A variable raised to a power that contains that variable, all equal to one?

I put the following problem into Wolfram Alpha and found that the solutions are the square root of e and 1. Can somebody explain how you'd solve it to get both of those answers? I only got the square root of e. Here's the problem:

x^(ln(x) - 0.5) = 1

It makes sense to me that 1 works as well, but am I missing some kind of rule that would have made me get 1 when I solved it the first time around?

Re: A variable raised to a power that contains that variable, all equal to one?

Quote:

Originally Posted by

**MRich520** x^(ln(x) - 0.5) = 1

I am glad that $\displaystyle x=1$ works for you.

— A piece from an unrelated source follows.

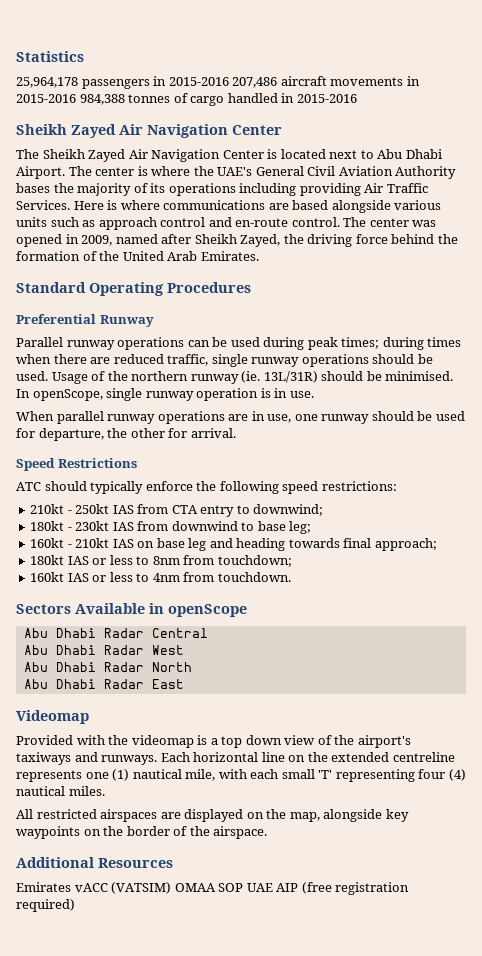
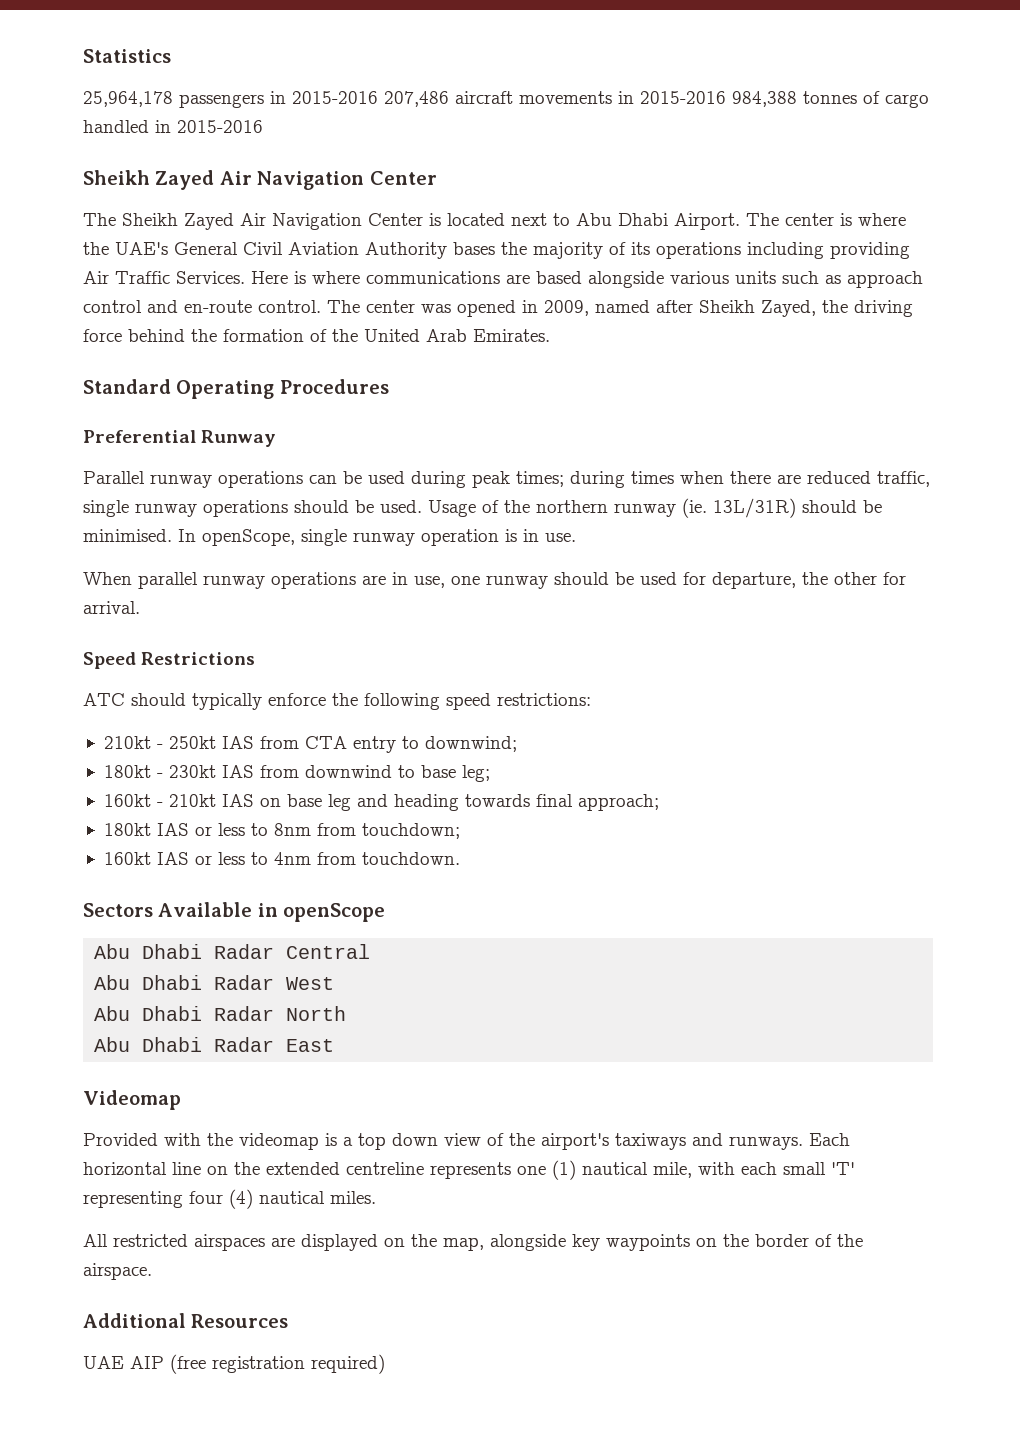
[16,882,244,894] Emirates vACC (VATSIM) OMAA SOP -> (289, 1321) none

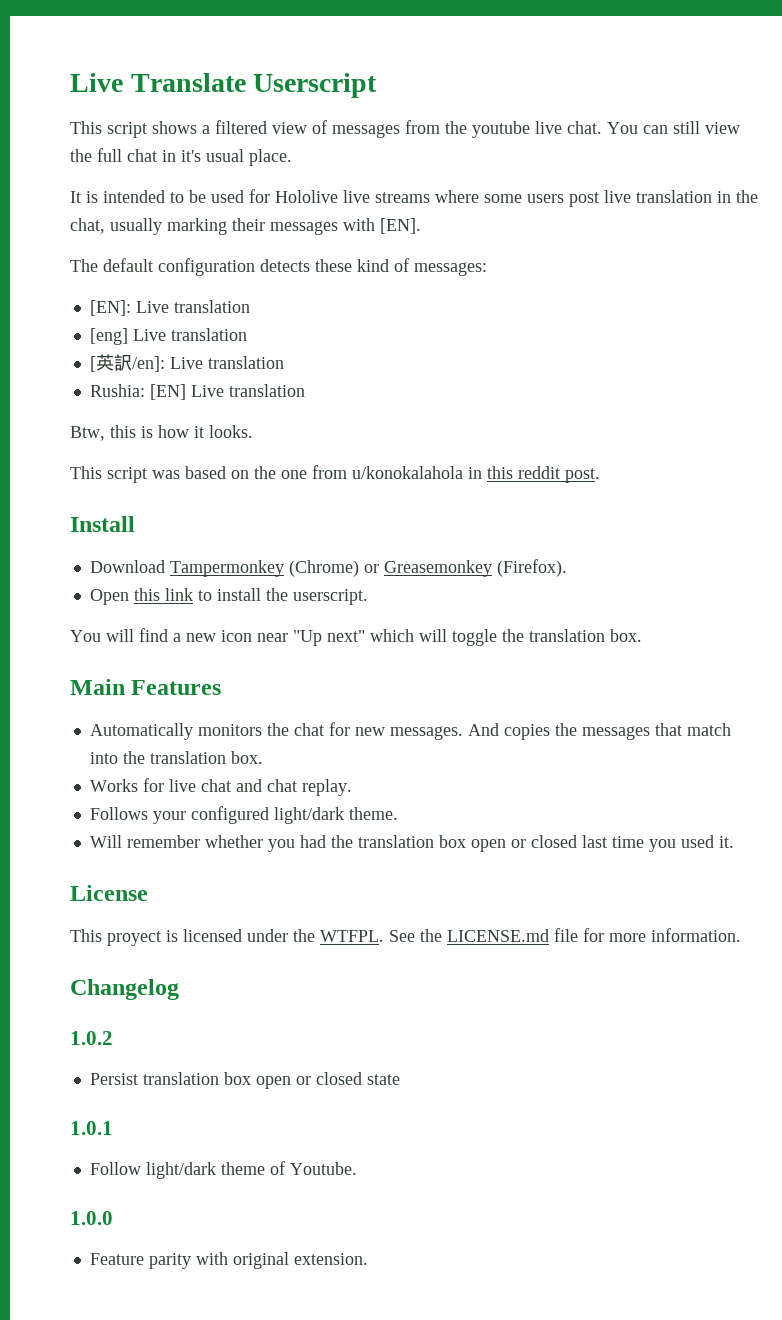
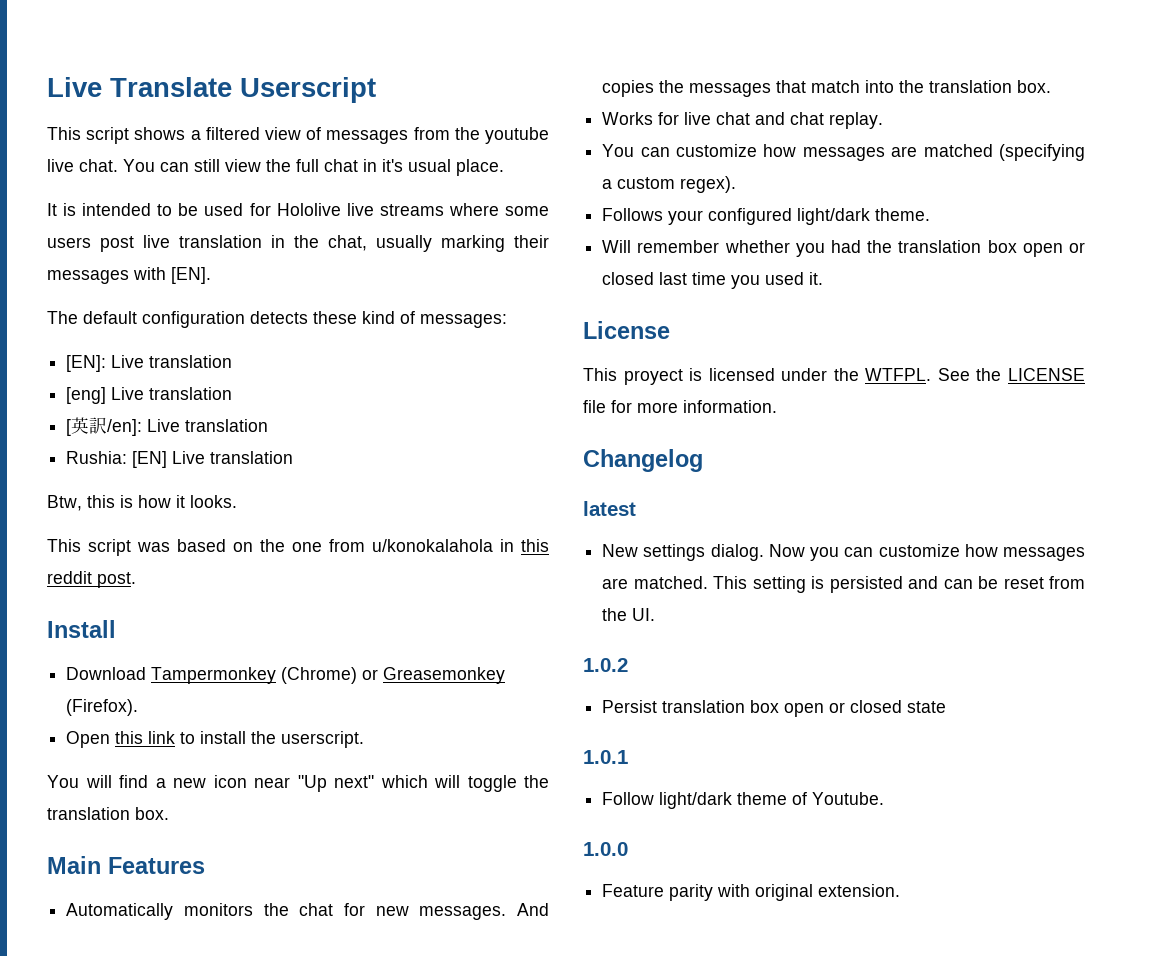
(352, 787) none -> [602,144,1085,161] [602,176,737,193] // You can customize how messages are matched (specifying a custom regex).
[447,929,549,942] LICENSE.md -> [1008,368,1085,381] LICENSE
(179, 989) none -> [583,501,636,516] [602,544,1085,561] [602,576,1085,593] [602,608,656,621] // latest // New settings dialog. Now you can customize how messages are matched. This setting is persisted and can be reset from the UI.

Now do you agree that $\displaystyle (\sqrt{e})^0=1~?$

If you do then what does $\displaystyle \ln(\sqrt{e})=~?$

Re: A variable raised to a power that contains that variable, all equal to one?

Quote:

Originally Posted by

**Plato** I am glad that $\displaystyle x=1$ works for you.

Now do you agree that $\displaystyle (\sqrt{e})^0=1~?$

If you do then what does $\displaystyle \ln(\sqrt{e})=~?$

$\displaystyle \ln(\sqrt{e})=1/2$

Eh...I'm not sure if that was the answer you were asking for. Mind clarifying?

Re: A variable raised to a power that contains that variable, all equal to one?

Quote:

Originally Posted by

**MRich520** $\displaystyle \ln(\sqrt{e})=1/2$

Eh...I'm not sure if that was the answer you were asking for. Mind clarifying?

Well what is $\displaystyle \ln(\sqrt{e})-0.5~?$

And what is $\displaystyle \sqrt{e}$ to that power?

Re: A variable raised to a power that contains that variable, all equal to one?

Hello, MRich520!

Quote:

$\displaystyle \text{Solve for }x\!:\;\;x^{(\ln x - \frac{1}{2})} \:=\: 1$

Take logs: .$\displaystyle \ln\left(x^{(\ln x - \frac{1}{2})}\right) \:=\:\ln 1$

We have: .$\displaystyle \left(\ln x - \tfrac{1}{2}\right)\cdot \ln x \:=\:0$

And we have two equations to solve:

. . $\displaystyle \begin{array}{ccccccc}\ln x - \tfrac{1}{2} \:=\:0 & \Rightarrow & \ln x \:=\:\tfrac{1}{2} & \Rightarrow & x \:=\:e^{\frac{1}{2}} \\ \\ \ln x \:=\:0 & \Rightarrow & x \:=\:e^0 & \Rightarrow & x \:=\:1 \end{array}$

Re: A variable raised to a power that contains that variable, all equal to one?

Quote:

Originally Posted by

**Soroban** Hello, MRich520!

Take logs: .$\displaystyle \ln\left(x^{(\ln x - \frac{1}{2})}\right) \:=\:\ln 1$

We have: .$\displaystyle \left(\ln x - \tfrac{1}{2}\right)\cdot \ln x \:=\:0$

And we have two equations to solve:

. . $\displaystyle \begin{array}{ccccccc}\ln x - \tfrac{1}{2} \:=\:0 & \Rightarrow & \ln x \:=\:\tfrac{1}{2} & \Rightarrow & x \:=\:e^{\frac{1}{2}} \\ \\ \ln x \:=\:0 & \Rightarrow & x \:=\:e^0 & \Rightarrow & x \:=\:1 \end{array}$

Thanks!

I should know that from my classes :p.

And sorry Plato I forgot to respond :(